__Provided information__.
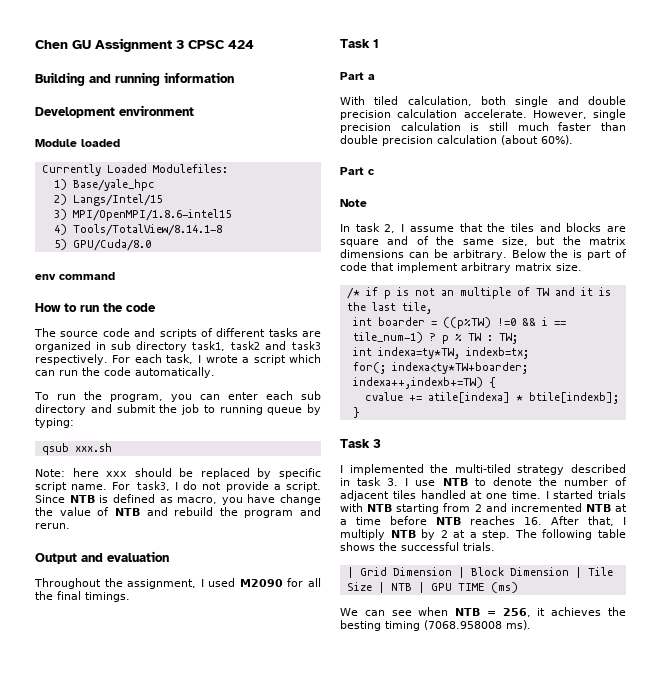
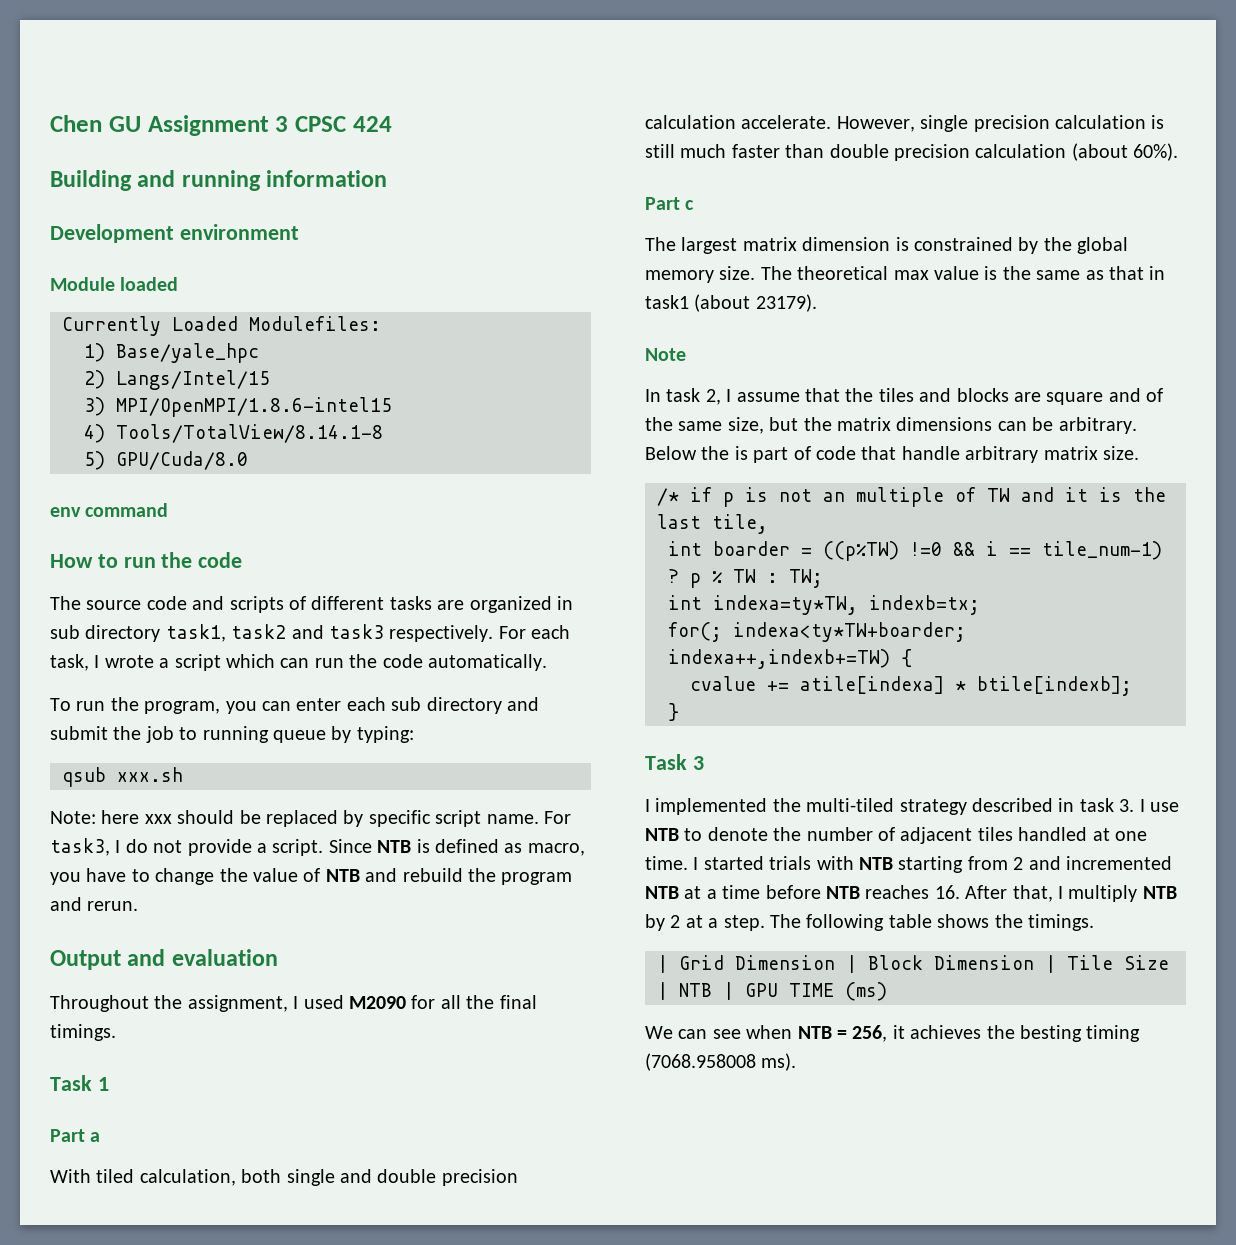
- Since NTB is defined as macro, you have change the value of NTB and rebuild the program and rerun.
+ Since NTB is defined as macro, you have to change the value of NTB and rebuild the program and rerun.
+ The largest matrix dimension is constrained by the global memory size. The theoretical max value is the same as that in task1 (about 23179).
- Below the is part of code that implement arbitrary matrix size.
+ Below the is part of code that handle arbitrary matrix size.
- The following table shows the successful trials.
+ The following table shows the timings.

__Exercise brief__. Output only a verbatim copy of the lines spanning from the line that contains "task1 (about 23179)." to the end of the records above.

__Solution to this exercise__.
+ The largest matrix dimension is constrained by the global memory size. The theoretical max value is the same as that in task1 (about 23179).
- Below the is part of code that implement arbitrary matrix size.
+ Below the is part of code that handle arbitrary matrix size.
- The following table shows the successful trials.
+ The following table shows the timings.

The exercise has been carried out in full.